In re Ryan, No. 07-10845, 2008 WL 1969593 (11th Cir. May 8, 2008) (click for pdf).

Ryan filed a voluntary petition for bankruptcy in early 2002. At the time, he owned 100% of the stock in a number of corporate entities (“the Entities”), including Riverside Capital Advisors, Inc. On August 7, 2002, the bankruptcy trustee sold Ryan’s interests in the Entities to Entrust for the sum of $60,000. In an order approving the sale, the bankruptcy court stated, in relevant part:

Any original books and records, and/or assets of the Entities … for which the Debtor has possession, custody, or control, shall be turned over to the Trustee forthwith. The Court shall retain jurisdiction to ensure that the Trustee and/or the Debtor turn over the books, records, or assets of the Entities to Entrust….

Bankr.Ct. Order of Aug. 16, 2002, at 2. The trustee then turned over most of the business records of the Entities to Entrust. There remain, however, business records of Riverside that have not been turned over because Entrust and Winchester disagree about who owns them. …

At some point before 2001, Winchester, a trust company that acts as sole trustee for several trusts, retained Riverside to provide investment advice. Ryan was an officer, director, and sole stockholder of Riverside. In August 2001, Winchester and Riverside terminated their business relationship. Pursuant to severance agreements, Ryan and Riverside were required to return to Winchester all files, books, and records related to the Winchester trusts. Ryan returned most of the records, but failed to return 26 boxes of records that had been stored in a warehouse with Ryan’s property and were not located until after Ryan filed his bankruptcy petition. Winchester asserts that it owns these records pursuant to the severance agreements.

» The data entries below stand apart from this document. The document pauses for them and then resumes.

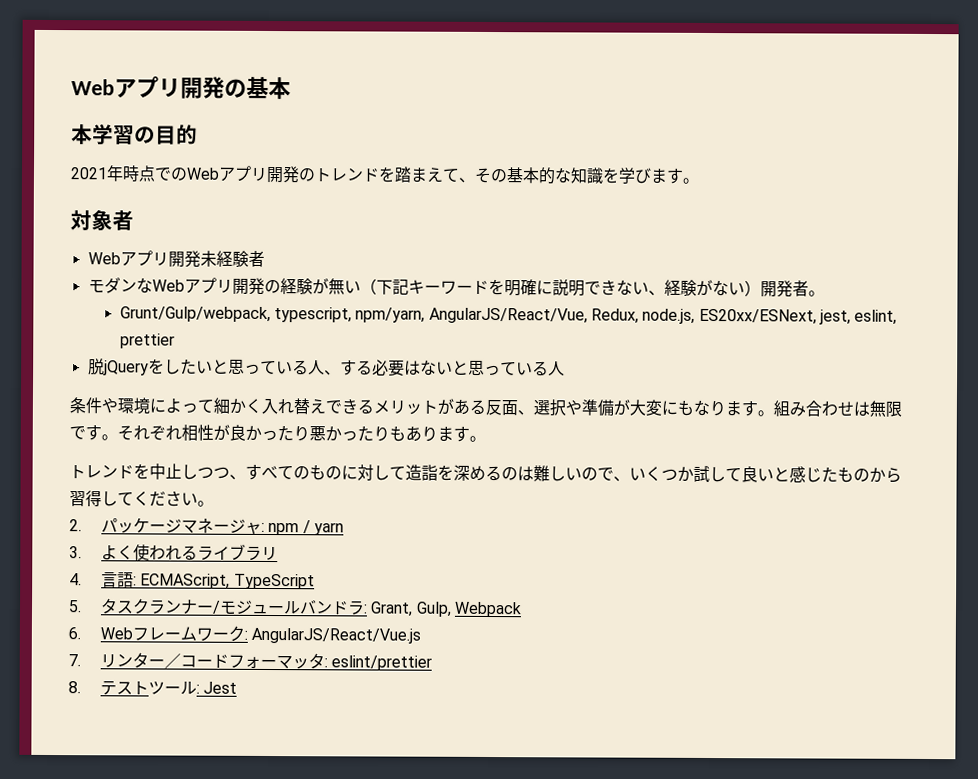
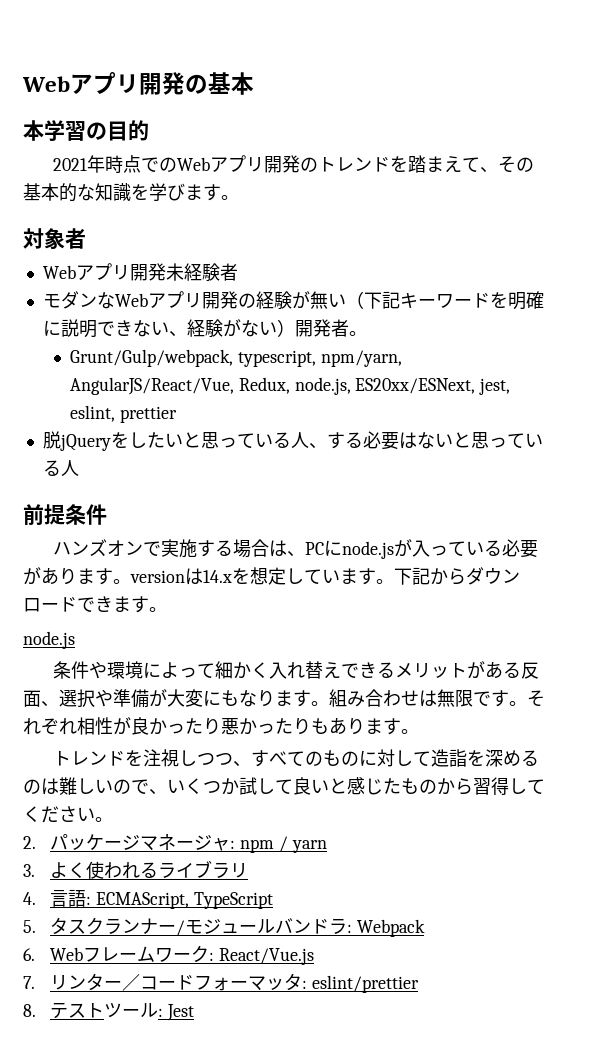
+ 前提条件
+ ハンズオンで実施する場合は、PCにnode.jsが入っている必要があります。versionは14.xを想定しています。下記からダウンロードできます。
+ node.js
- トレンドを中止しつつ、すべてのものに対して造詣を深めるのは難しいので、いくつか試して良いと感じたものから習得してください。
+ トレンドを注視しつつ、すべてのものに対して造詣を深めるのは難しいので、いくつか試して良いと感じたものから習得してください。
- 5.タスクランナー/モジュールバンドラ: Grant, Gulp, Webpack
+ 5.タスクランナー/モジュールバンドラ: Webpack
- 6. Webフレームワーク: AngularJS/React/Vue.js
+ 6. Webフレームワーク: React/Vue.js

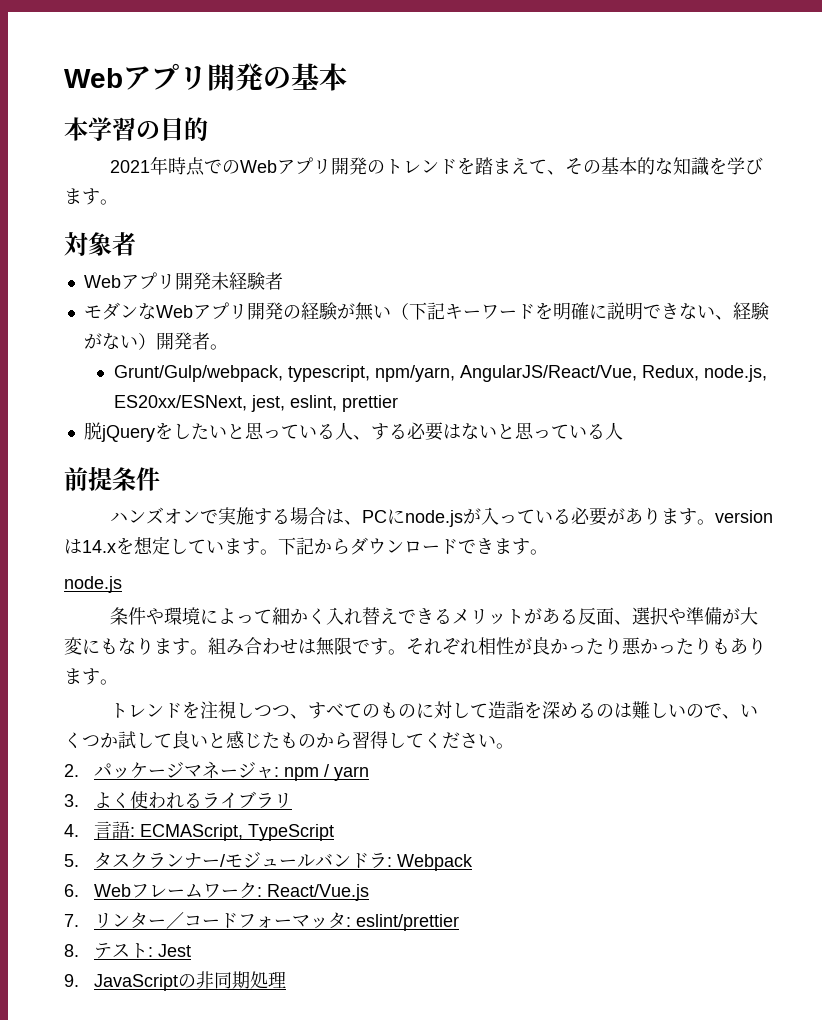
- 8.テストツール: Jest
+ 8.テスト: Jest
+ 9. JavaScriptの非同期処理

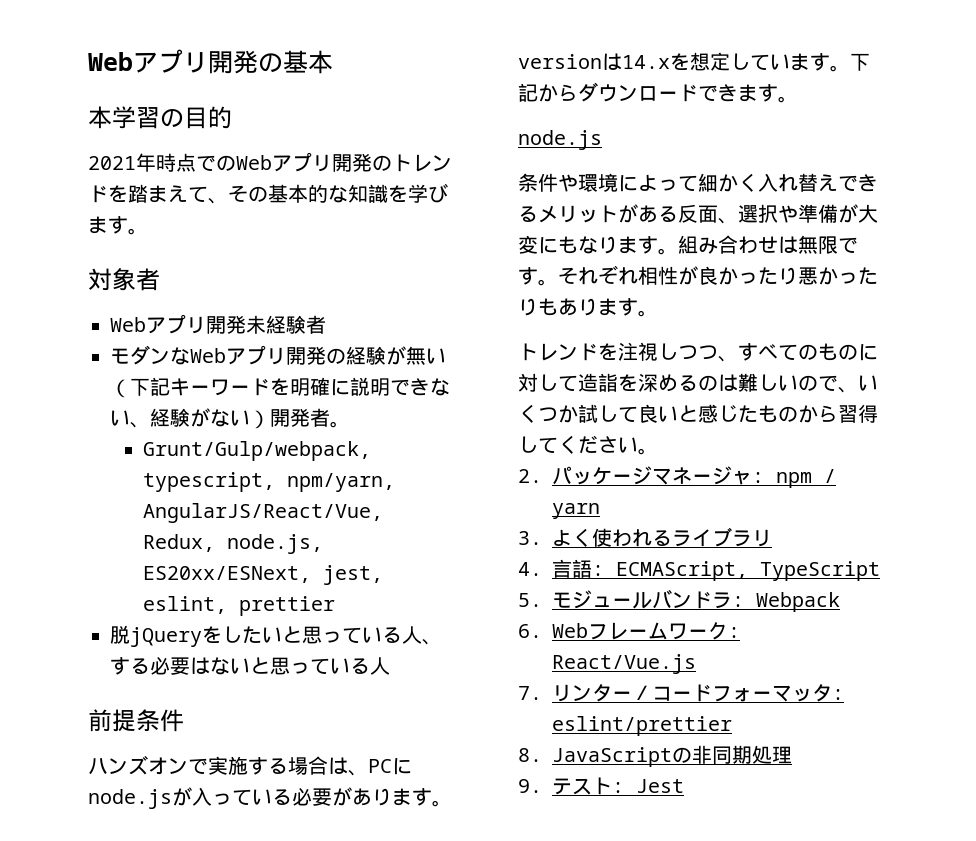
- 5.タスクランナー/モジュールバンドラ: Webpack
+ 5.モジュールバンドラ: Webpack
- 8.テスト: Jest
- 9. JavaScriptの非同期処理
+ 8. JavaScriptの非同期処理
+ 9.テスト: Jest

Entrust asserts that it owns these records pursuant to its purchase of Riverside in the bankruptcy sale.

The Bankruptcy Court held that it did have jurisdiction over the dispute between the two non-debtors, but the District Court reversed and remanded.  The Eleventh Circuit held that the Bankruptcy Court did have jurisdiction.

 Entrust argues that the bankruptcy court has jurisdiction under both the “arising in” and the “related to” language of § 1334(b). Winchester maintains that the dispute is a simple contract matter over the effect of the 2001 severance agreements and therefore neither arises in nor is related to the bankruptcy case. We conclude that the bankruptcy court has “related to” jurisdiction and therefore do not proceed to address “arising in” jurisdiction.

A dispute is “related to” a case under title 11 when its result “ ‘could conceivably’ ” have an “ ‘effect on the estate being administered in bankruptcy.’ ” Miller v. Kemira, Inc. (In re Lemco Gypsum, Inc.), 910 F.2d 784, 788 (11th Cir.1990)… In this case, we find the Lemco Gypsum/Pacor “conceivable effect” test satisfied. The dispute between Winchester and Entrust over the Riverside documents could conceivably affect the bankruptcy estate because the resolution of the dispute could impact the amount of money in the estate. If the documents are not turned over to Entrust as arguably required by the bankruptcy court’s order approving the sale of the Entities, Entrust will have a viable claim for a refund from the estate of all or part of the $60,000 purchase price…In the case presently before us, the dispute between Entrust and Winchester does have a conceivable effect on the bankruptcy estate, which could be subject to a $60,000 refund claim.